Even by Fifa's standards, this investigation is farce on a Shakespearean scale
So honesty is the best policy? I wonder what a presumably red-faced FA hierarchy will be making of that moral stance today after getting a very public dressing down from Fifa.
The irony beyond all ironies is that the strikes from Fifa's cane have come for trying to "curry favour" with of all people, Jack Warner.
Warner, at the time, was a very influential figure at Fifa as a vice president, as a member of the all-powerful Executive Committee (ExCo) and as head of the North, Central America and Caribbean Federation (Concacaf) which brought with it three of the 22 World Cup votes. But that was then.
Subsequently, Warner has been suspended from all football-related activity over corruption charges.
What is embarrassing for the England 2018 bid team is that while the Fifa report recognises Warner had been "showering them with inappropriate requests", it states that in several cases those requests were accommodated and as a result "damaged the integrity of the ongoing bidding process".
One of those requests, the report says, even involved finding a relative of his a part-time job in the UK.
Another was funding a £35,000 dinner for Caribbean Officials - although this expenditure, made public by the FA at the time, is dwarfed by the $1.8m handed over by Qatar to sponsor a congress for the Confederation of African football.
At that congress Qatar claimed exclusive rights to market its bid to senior African football officials. Yes, 1.8 million greenbacks.
England's campaign ended in a spectacular failure; the bid team spent £21m which translated into two votes, one of which was the UK's own delegate.
The report today commends the bid team for being very open and helpful during Michael Garcia's process. Maybe if they knew where it was going they may have thought twice.
Direct competitors Russia, for example, were criticised for being uncooperative.
It emerged that the computers they used during their bid were leased and after their victory were sent back to where they came from and summarily destroyed.
Garcia has no police powers and could not compel people outside the Fifa family to speak to him.
He could not seize phone records, analyse email trails or look at bank statements, unless, of course, individuals agreed to it.
And if anyone was up to anything underhand, then why would they?
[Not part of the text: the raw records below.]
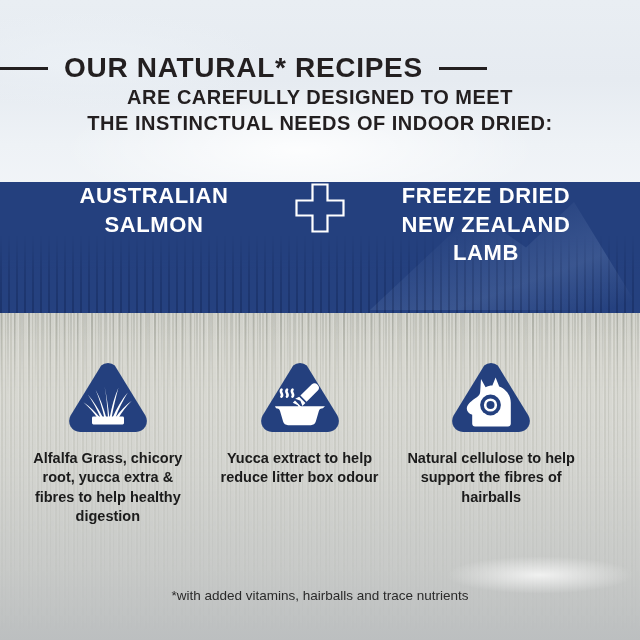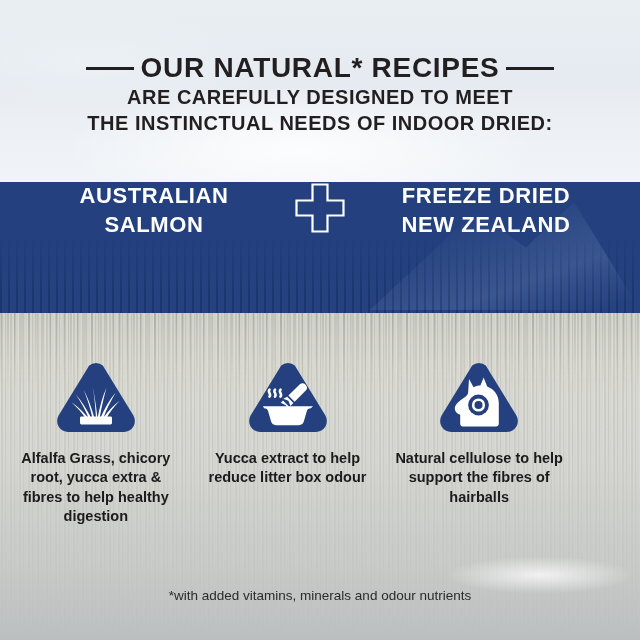--- a/index.html
+++ b/index.html
@@ -84,8 +84,7 @@
   .title-row {
     display: flex;
     align-items: center;
-    justify-content: center;
-    gap: 7px;
+    gap: 16px;
   }
   .rule {
     width: 48px;

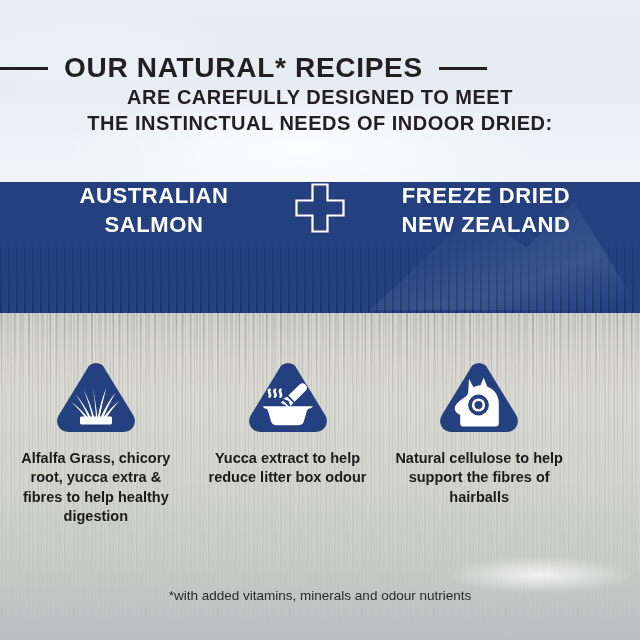--- a/index.html
+++ b/index.html
@@ -240,6 +240,7 @@
       <div class="banner-item banner-right">
         <div>FREEZE DRIED</div>
         <div>NEW ZEALAND</div>
+        <div>LAMB</div>
       </div>
 
     </div>

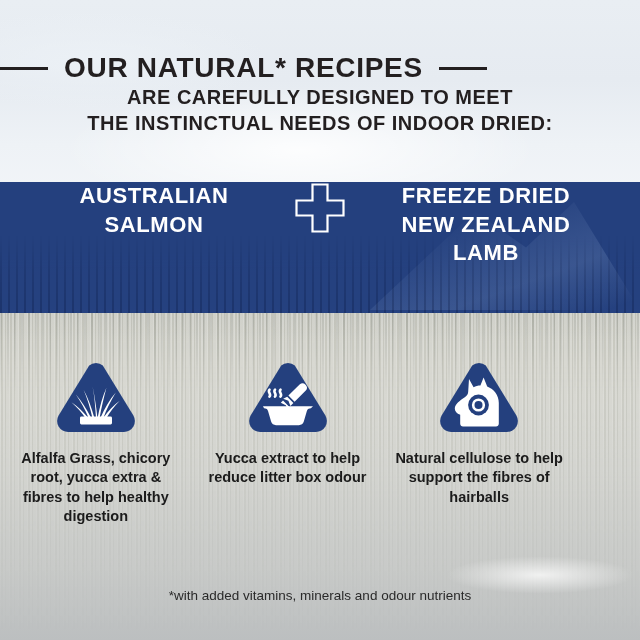--- a/index.html
+++ b/index.html
@@ -164,7 +164,7 @@
   
   .benefits {
     position: absolute;
-    left: 0; top: 360px;
+    left: 12px; top: 360px;
     width: 575px;
     display: flex;
     z-index: 5;

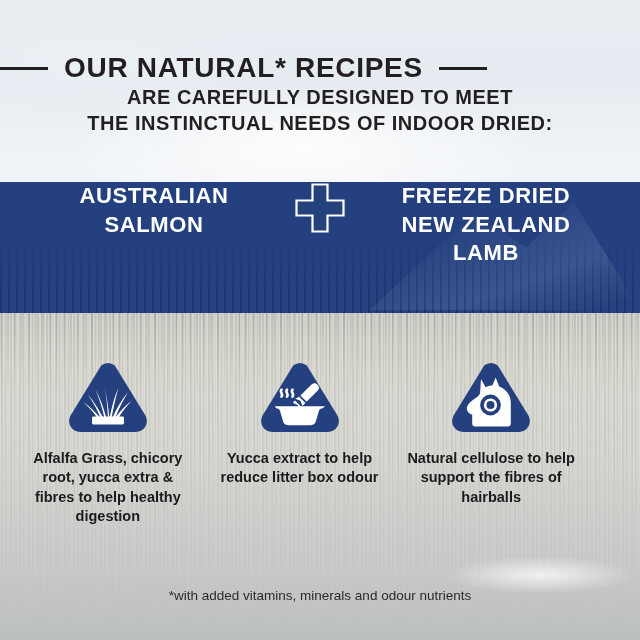--- a/index.html
+++ b/index.html
@@ -299,7 +299,7 @@
 
   </div>
 
-  <div class="footnote">*with added vitamins, minerals and odour nutrients</div>
+  <div class="footnote">*with added vitamins, hairballs and trace nutrients</div>
 
 </div>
He was never likely to find any evidence of enough wrongdoing to warrant either Russia or especially Qatar being stripped of their tournaments.
And that makes an assumption that any wrongdoing exists. Both countries have always denied being party to any dark arts.
His investigation, however thorough, has been hamstrung from the start.
The embarrassment for England is nothing, though, compared to the shame Fifa should be feeling today, if indeed those that run the world governing body are not immune to such emotions.
Garcia, on seeing Judge Eckert's interpretation of his investigation, was incandescent.
Eckert's statement, he said, contained "numerous materially incomplete and erroneous representations of the facts and conclusions".
The upshot is that Fifa's investigator disagrees with the Fifa's ethics judge's conclusions and is going to appeal to, er, Fifa.
Even by Fifa's standards, this is farce on a Shakespearean scale.
When Fifa welcomed a "degree of closure," as Eckert's report was published; little did they know that actually, the complete opposite was true.
Of course we don't yet know what exactly Garcia's beef is.
It may prove to have no material significance but until we do know, as so often, every time Fifa tries to slam the book shut, someone will find a reason to open it up again.